Breaking Free from 'Not Invented Here'

Having those tough conversations about reinventing the wheel.

4 minute read

I was recently called in to consult with a team that’s spent six months building a custom authentication system. It’ll work, eventually. But there are proven, battle-tested solutions that could have been integrated in two weeks.

Why are they reinventing the wheel?

  The “Not Invented Here” Trap

Every organization I’ve worked with suffers from some version of Not Invented Here (NIH) syndrome. It’s the tendency to reject external solutions in favor of building everything internally. Research shows that NIH creates an “irrational devaluation” of external knowledge, leading organizations to waste resources rebuilding what already exists.

 
The cost isn’t just time and money. It’s opportunity. While you’re building, your competitors are shipping.

The symptoms are everywhere: “Our requirements are unique,” “That tool doesn’t do exactly what we need,” or my personal favorite, “We could build it better.” These phrases signal that pride, not pragmatism, is driving decisions.

  What Connected Ecosystems Actually Deliver

A connected ecosystem leverages proven tools, platforms, and integrations rather than building everything from scratch. Think of it like this: you don’t manufacture your own computers to run your software, so why build your own authentication when Auth0 exists?

  Connected Ecosystem Benefits

 
Speed to Market
Reduce time-to-market significantly by leveraging existing infrastructure
 
Reduced Risk
Build on battle-tested foundations instead of hoping custom solutions work
 
Focus on Differentiation
Energy spent on what actually makes you unique

The benefits compound quickly. Speed matters most. Research shows that organizations can reduce time-to-market significantly by leveraging partners who already have infrastructure in place. You also reduce risk because you’re building on battle-tested foundations instead of hoping your custom solution handles edge cases correctly.

Most importantly, you get to focus on differentiation. As I explored in “Creating Solutions vs. Managing Problems”, energy spent on commodity functions is energy not spent on what actually makes you unique.

 
What’s actually your core differentiator? Ask yourself: What would customers stop paying for if you didn’t do it uniquely well? That’s typically where you should build. Everything else—authentication, payment processing, user management—is probably commodity functionality that others have already solved.

  Having the Hard Conversations

Recognizing NIH is easier than fixing it. Here’s how to challenge it constructively.

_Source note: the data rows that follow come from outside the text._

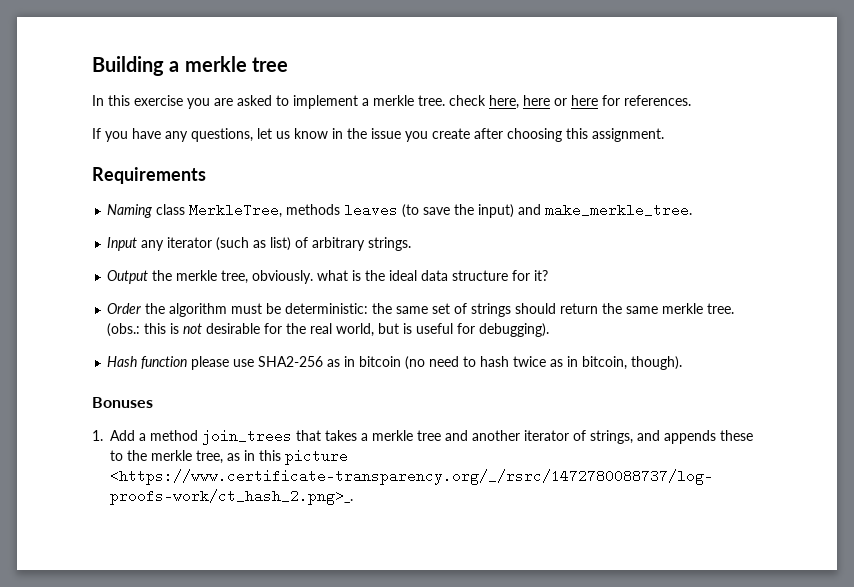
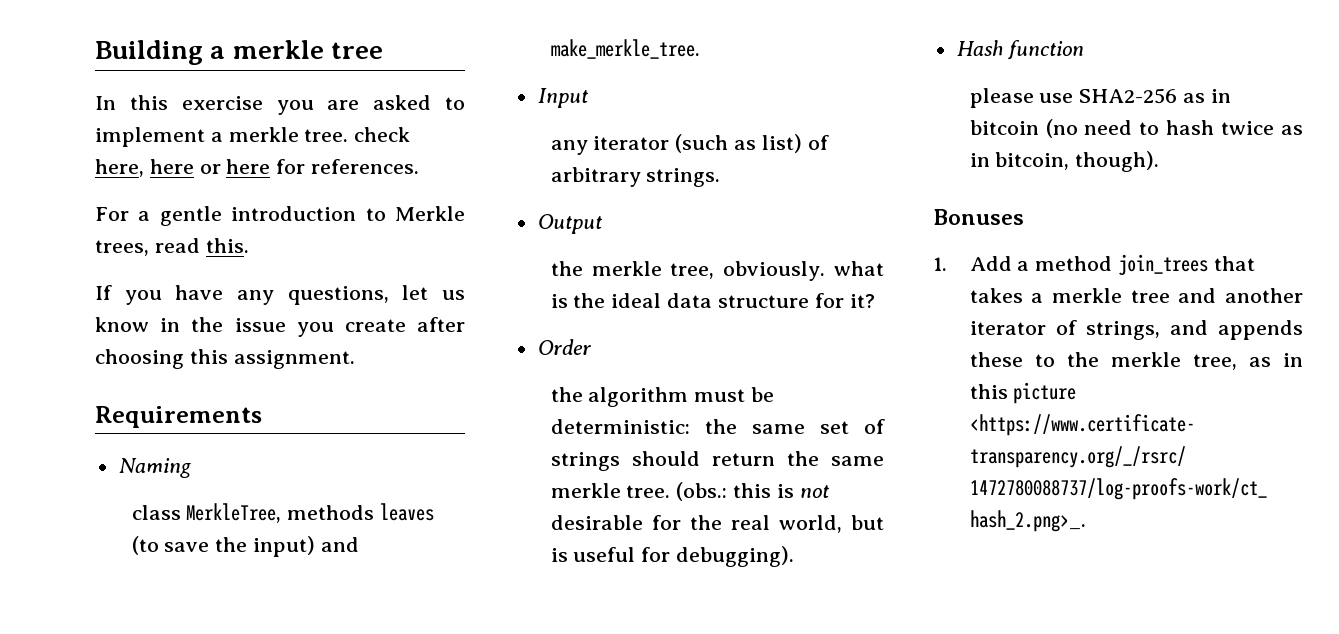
(691, 100) none -> [95,206,465,226] [95,238,249,256] // For a gentle introduction to Merkle trees, read this.
(153, 211) none -> (191, 468) //
(138, 244) none -> (589, 98) //
(149, 277) none -> (603, 224) //
(142, 308) none -> (591, 347) //
(188, 362) none -> (1085, 50) //

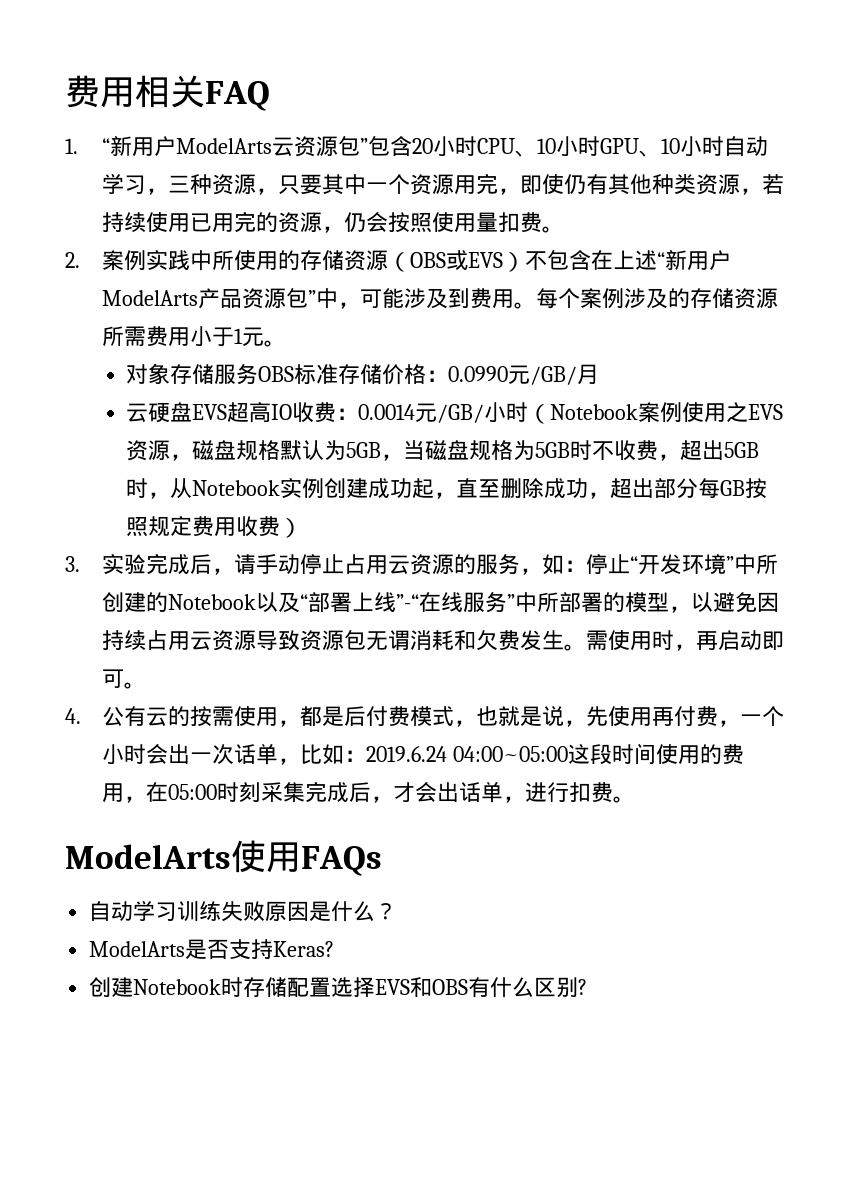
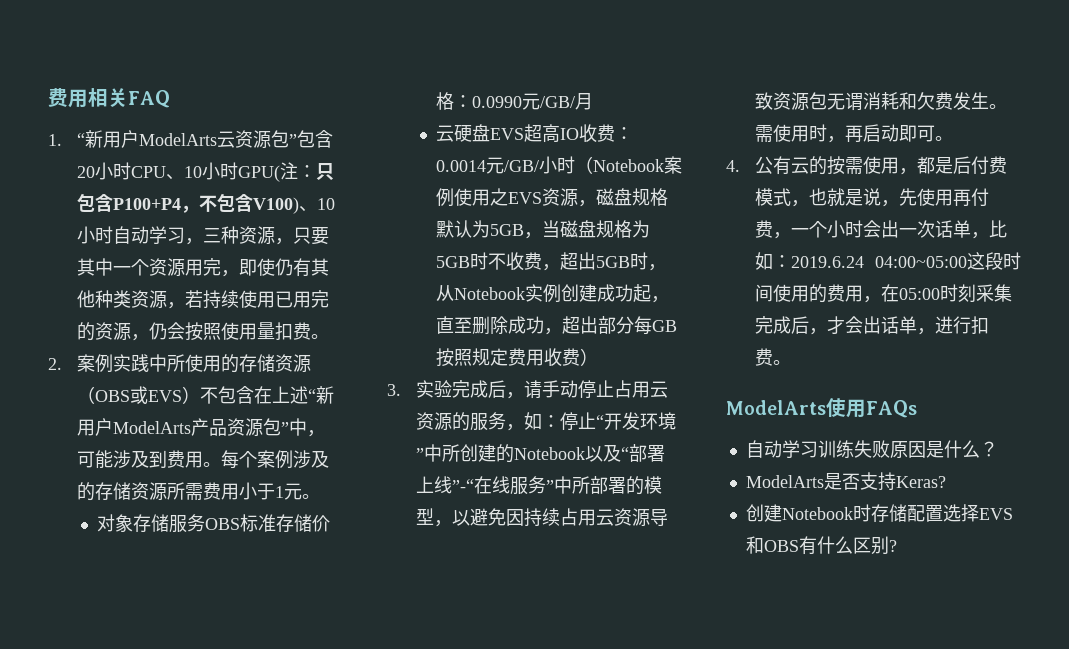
[600,138,640,154] GPU -> [238,162,335,182] [77,193,300,214] GPU(注：只包含P100+P4，不包含V100)

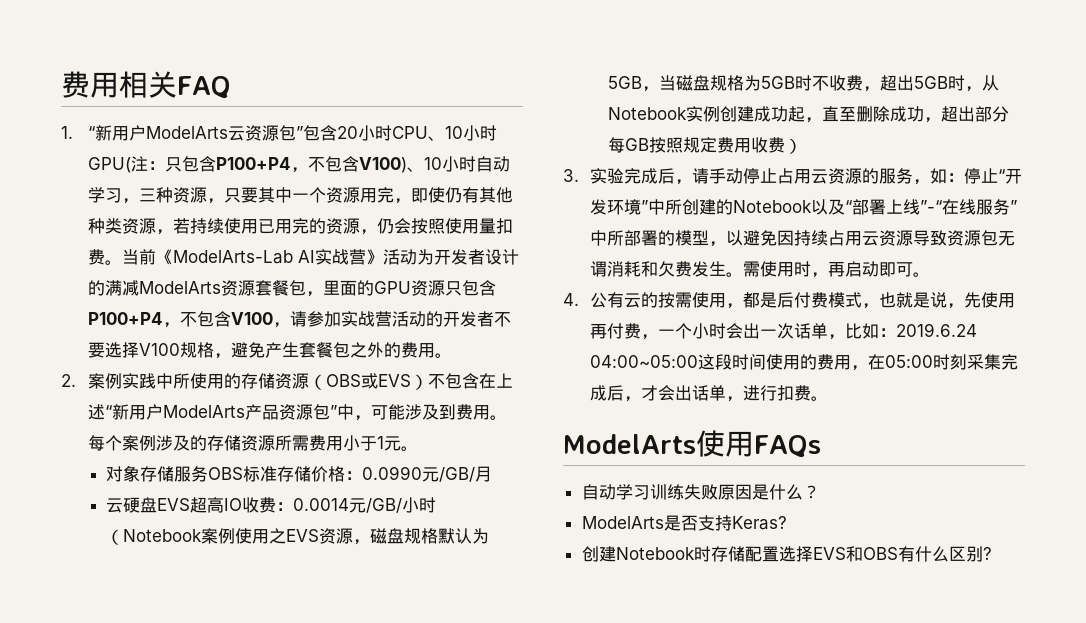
(330, 336) none -> [121,249,519,265] [87,280,496,297] [87,311,511,328] [87,342,452,359] 当前《ModelArts-Lab AI实战营》活动为开发者设计的满减ModelArts资源套餐包，里面的GPU资源只包含P100+P4，不包含V100，请参加实战营活动的开发者不要选择V100规格，避免产生套餐包之外的费用。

Start with the ownership question. When someone advocates for building internally, probe their reasoning. Research from Learnosity suggests that ownership-based decisions often signal NIH syndrome at work.

Demand a real cost-benefit analysis. Strip away emotion and intuition. What’s the actual cost difference between building and buying? Include opportunity cost, maintenance burden, and security implications. Most teams drastically underestimate the total cost of ownership for custom solutions.

Challenge uniqueness claims directly. Most organizations aren’t as unique as they believe. Push for specific examples of requirements that truly can’t be met by existing solutions. Often, “unique” requirements are actually preferences in disguise.

  The Value Unlocks

The numbers tell the story. Connected ecosystems deliver measurable improvements in multiple areas.

Teams adopt new tools faster when they integrate with existing workflows. You eliminate manual tasks through automated data flow between systems. Decision-making improves when unified data is accessible from multiple platforms without switching contexts.

 

The best technology solutions work invisibly, enhancing what you already do rather than requiring you to learn entirely new systems.

— From “Beyond Chatbots: The Quiet Power of Invisible AI”

This aligns with what I discussed in “Beyond Chatbots: The Quiet Power of Invisible AI”. The best technology solutions work invisibly, enhancing what you already do rather than requiring you to learn entirely new systems.

  When to Build vs. Buy

Not everything should be outsourced. The decision framework is straightforward.

  Build vs Buy Decision Matrix

  Build When
  •   It's your core differentiator
  •   No suitable solution exists
  •   Integration costs exceed development
  Buy When
  •   Proven solutions exist
  •   Not central to competitive advantage
  •   Speed to market is critical

Build when it’s your core differentiator, no suitable solution exists, or integration costs exceed development costs. Buy when proven solutions exist, it’s not central to your competitive advantage, or speed to market is critical.

The key is honest assessment. Most features that feel “core” to your business are actually table stakes that existing tools handle well.

  Starting Your Connected Journey

Begin with one integration that solves a real pain point. Success builds momentum for broader ecosystem thinking. As organizations realize the time savings and efficiency gains, resistance to external solutions often melts away.

Your job isn’t to build everything. It’s to create value for your customers as efficiently as possible.

 
Start small: Pick one obvious pain point where a proven solution exists. A successful integration creates advocates for ecosystem thinking across your organization. Nothing converts NIH skeptics like watching a two-week integration solve what would have been a six-month build.

What’s the last thing your team built that you could have bought instead? And what would you have shipped with that time?